Content starts
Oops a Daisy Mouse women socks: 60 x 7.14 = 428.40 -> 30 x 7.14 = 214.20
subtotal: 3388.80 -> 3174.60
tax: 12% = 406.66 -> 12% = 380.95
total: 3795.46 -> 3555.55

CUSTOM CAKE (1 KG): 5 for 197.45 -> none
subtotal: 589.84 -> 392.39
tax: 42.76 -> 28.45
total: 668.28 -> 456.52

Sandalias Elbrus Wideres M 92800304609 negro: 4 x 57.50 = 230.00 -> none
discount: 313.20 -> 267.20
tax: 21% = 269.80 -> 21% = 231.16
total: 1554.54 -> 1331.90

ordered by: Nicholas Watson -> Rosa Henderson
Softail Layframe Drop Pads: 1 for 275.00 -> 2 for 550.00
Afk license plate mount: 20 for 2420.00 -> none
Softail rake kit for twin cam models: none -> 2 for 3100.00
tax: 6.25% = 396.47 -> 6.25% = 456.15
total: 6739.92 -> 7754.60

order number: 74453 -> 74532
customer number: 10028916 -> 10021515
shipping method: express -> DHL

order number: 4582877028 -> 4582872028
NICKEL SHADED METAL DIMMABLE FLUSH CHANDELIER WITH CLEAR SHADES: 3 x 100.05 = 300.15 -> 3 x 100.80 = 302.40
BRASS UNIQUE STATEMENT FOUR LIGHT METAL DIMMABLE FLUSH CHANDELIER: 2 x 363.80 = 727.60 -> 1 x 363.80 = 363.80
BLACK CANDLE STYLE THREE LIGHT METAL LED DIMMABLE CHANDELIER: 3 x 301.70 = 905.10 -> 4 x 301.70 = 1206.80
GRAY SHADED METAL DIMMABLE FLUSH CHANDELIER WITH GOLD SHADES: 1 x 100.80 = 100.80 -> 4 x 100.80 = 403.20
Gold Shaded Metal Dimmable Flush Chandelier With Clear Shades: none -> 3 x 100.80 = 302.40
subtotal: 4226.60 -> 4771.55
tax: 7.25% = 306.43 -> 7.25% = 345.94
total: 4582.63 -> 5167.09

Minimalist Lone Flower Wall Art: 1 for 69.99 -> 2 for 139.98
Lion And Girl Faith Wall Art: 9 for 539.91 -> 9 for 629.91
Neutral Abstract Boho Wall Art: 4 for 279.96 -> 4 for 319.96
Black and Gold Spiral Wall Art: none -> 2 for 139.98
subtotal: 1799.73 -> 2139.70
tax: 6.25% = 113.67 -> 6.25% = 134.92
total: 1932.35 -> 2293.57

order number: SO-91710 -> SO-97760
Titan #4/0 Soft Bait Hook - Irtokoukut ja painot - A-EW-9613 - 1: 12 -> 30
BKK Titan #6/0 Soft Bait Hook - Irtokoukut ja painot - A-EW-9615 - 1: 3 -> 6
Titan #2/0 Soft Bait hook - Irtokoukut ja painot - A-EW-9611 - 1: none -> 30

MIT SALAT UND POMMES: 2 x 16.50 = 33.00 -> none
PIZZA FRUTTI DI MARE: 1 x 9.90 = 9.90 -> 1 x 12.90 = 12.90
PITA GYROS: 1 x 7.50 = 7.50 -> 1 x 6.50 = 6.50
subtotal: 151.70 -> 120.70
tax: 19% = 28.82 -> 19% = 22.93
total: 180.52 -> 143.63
Content ends
Retype every line of the data above exactly.

:: Output of the task ::
Oops a Daisy Mouse women socks: 60 x 7.14 = 428.40 -> 30 x 7.14 = 214.20
subtotal: 3388.80 -> 3174.60
tax: 12% = 406.66 -> 12% = 380.95
total: 3795.46 -> 3555.55

CUSTOM CAKE (1 KG): 5 for 197.45 -> none
subtotal: 589.84 -> 392.39
tax: 42.76 -> 28.45
total: 668.28 -> 456.52

Sandalias Elbrus Wideres M 92800304609 negro: 4 x 57.50 = 230.00 -> none
discount: 313.20 -> 267.20
tax: 21% = 269.80 -> 21% = 231.16
total: 1554.54 -> 1331.90

ordered by: Nicholas Watson -> Rosa Henderson
Softail Layframe Drop Pads: 1 for 275.00 -> 2 for 550.00
Afk license plate mount: 20 for 2420.00 -> none
Softail rake kit for twin cam models: none -> 2 for 3100.00
tax: 6.25% = 396.47 -> 6.25% = 456.15
total: 6739.92 -> 7754.60

order number: 74453 -> 74532
customer number: 10028916 -> 10021515
shipping method: express -> DHL

order number: 4582877028 -> 4582872028
NICKEL SHADED METAL DIMMABLE FLUSH CHANDELIER WITH CLEAR SHADES: 3 x 100.05 = 300.15 -> 3 x 100.80 = 302.40
BRASS UNIQUE STATEMENT FOUR LIGHT METAL DIMMABLE FLUSH CHANDELIER: 2 x 363.80 = 727.60 -> 1 x 363.80 = 363.80
BLACK CANDLE STYLE THREE LIGHT METAL LED DIMMABLE CHANDELIER: 3 x 301.70 = 905.10 -> 4 x 301.70 = 1206.80
GRAY SHADED METAL DIMMABLE FLUSH CHANDELIER WITH GOLD SHADES: 1 x 100.80 = 100.80 -> 4 x 100.80 = 403.20
Gold Shaded Metal Dimmable Flush Chandelier With Clear Shades: none -> 3 x 100.80 = 302.40
subtotal: 4226.60 -> 4771.55
tax: 7.25% = 306.43 -> 7.25% = 345.94
total: 4582.63 -> 5167.09

Minimalist Lone Flower Wall Art: 1 for 69.99 -> 2 for 139.98
Lion And Girl Faith Wall Art: 9 for 539.91 -> 9 for 629.91
Neutral Abstract Boho Wall Art: 4 for 279.96 -> 4 for 319.96
Black and Gold Spiral Wall Art: none -> 2 for 139.98
subtotal: 1799.73 -> 2139.70
tax: 6.25% = 113.67 -> 6.25% = 134.92
total: 1932.35 -> 2293.57

order number: SO-91710 -> SO-97760
Titan #4/0 Soft Bait Hook - Irtokoukut ja painot - A-EW-9613 - 1: 12 -> 30
BKK Titan #6/0 Soft Bait Hook - Irtokoukut ja painot - A-EW-9615 - 1: 3 -> 6
Titan #2/0 Soft Bait hook - Irtokoukut ja painot - A-EW-9611 - 1: none -> 30

MIT SALAT UND POMMES: 2 x 16.50 = 33.00 -> none
PIZZA FRUTTI DI MARE: 1 x 9.90 = 9.90 -> 1 x 12.90 = 12.90
PITA GYROS: 1 x 7.50 = 7.50 -> 1 x 6.50 = 6.50
subtotal: 151.70 -> 120.70
tax: 19% = 28.82 -> 19% = 22.93
total: 180.52 -> 143.63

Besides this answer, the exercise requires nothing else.